Work to be completed. Only the stretch below from the line holding "(60, 497) none" through the line holding "(129, 349) none" should be restated, word for word and with both ends included; pictures stay out.

▽

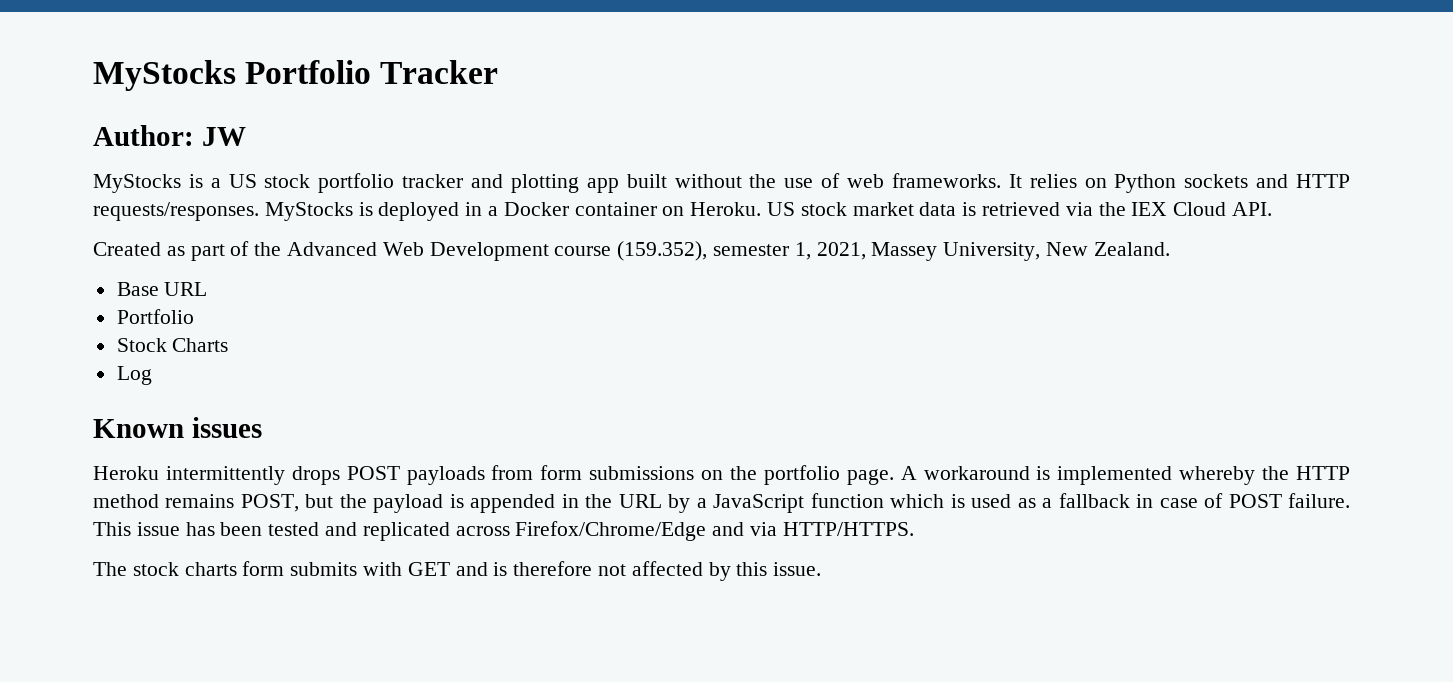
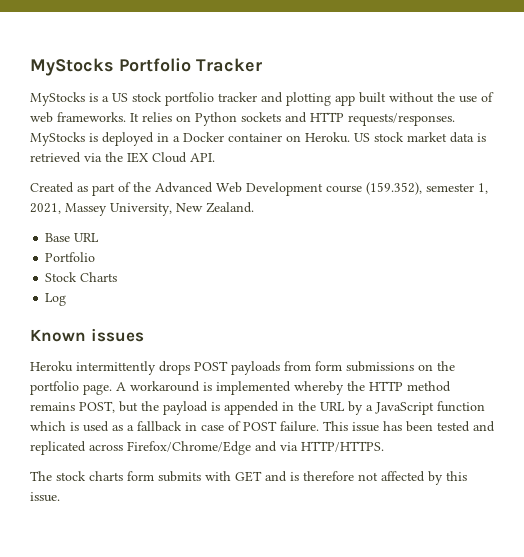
[93,125,246,146] // Author: JW -> (262, 65) none

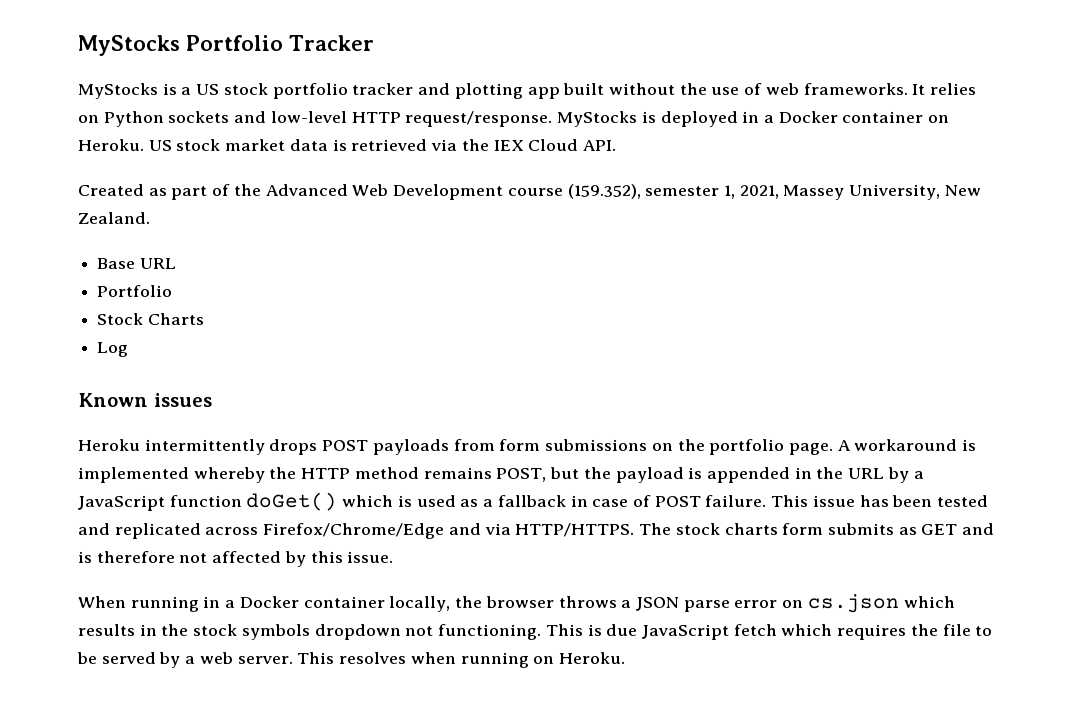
[310,112,455,126] HTTP requests/responses. -> [270,111,553,127] low-level HTTP request/response.
(485, 406) none -> [246,492,338,511] doGet()
(384, 446) // -> (635, 530) none
[205,471,231,481] with -> [898,527,917,535] as
(60, 497) none -> [78,594,955,613] [78,624,993,640] [77,652,625,668] // When running in a Docker container locally, the browser throws a JSON parse error on cs.json which results in the stock symbols dropdown not functioning. This is due JavaScript fetch which requires the file to be served by a web server. This resolves when running on Heroku.

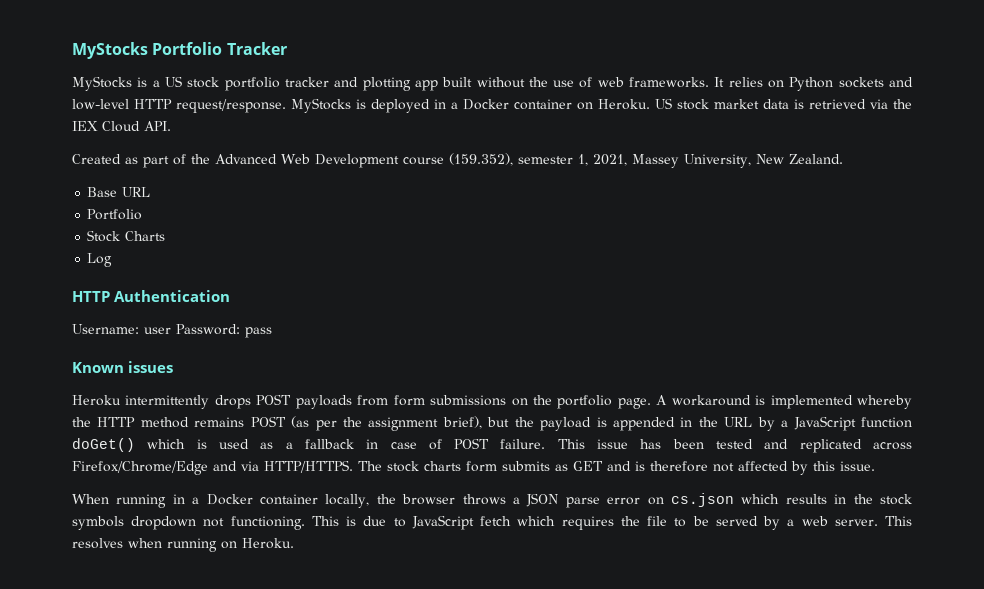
(129, 349) none -> [72,290,231,302] [72,324,272,338] // HTTP Authentication // Username: user Password: pass
[496,468,547,482] POST, -> [250,416,482,431] POST (as per the assignment brief),
(638, 630) none -> [393,518,406,527] to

△

Task answer.
(60, 497) none -> [78,594,955,613] [78,624,993,640] [77,652,625,668] // When running in a Docker container locally, the browser throws a JSON parse error on cs.json which results in the stock symbols dropdown not functioning. This is due JavaScript fetch which requires the file to be served by a web server. This resolves when running on Heroku.

(129, 349) none -> [72,290,231,302] [72,324,272,338] // HTTP Authentication // Username: user Password: pass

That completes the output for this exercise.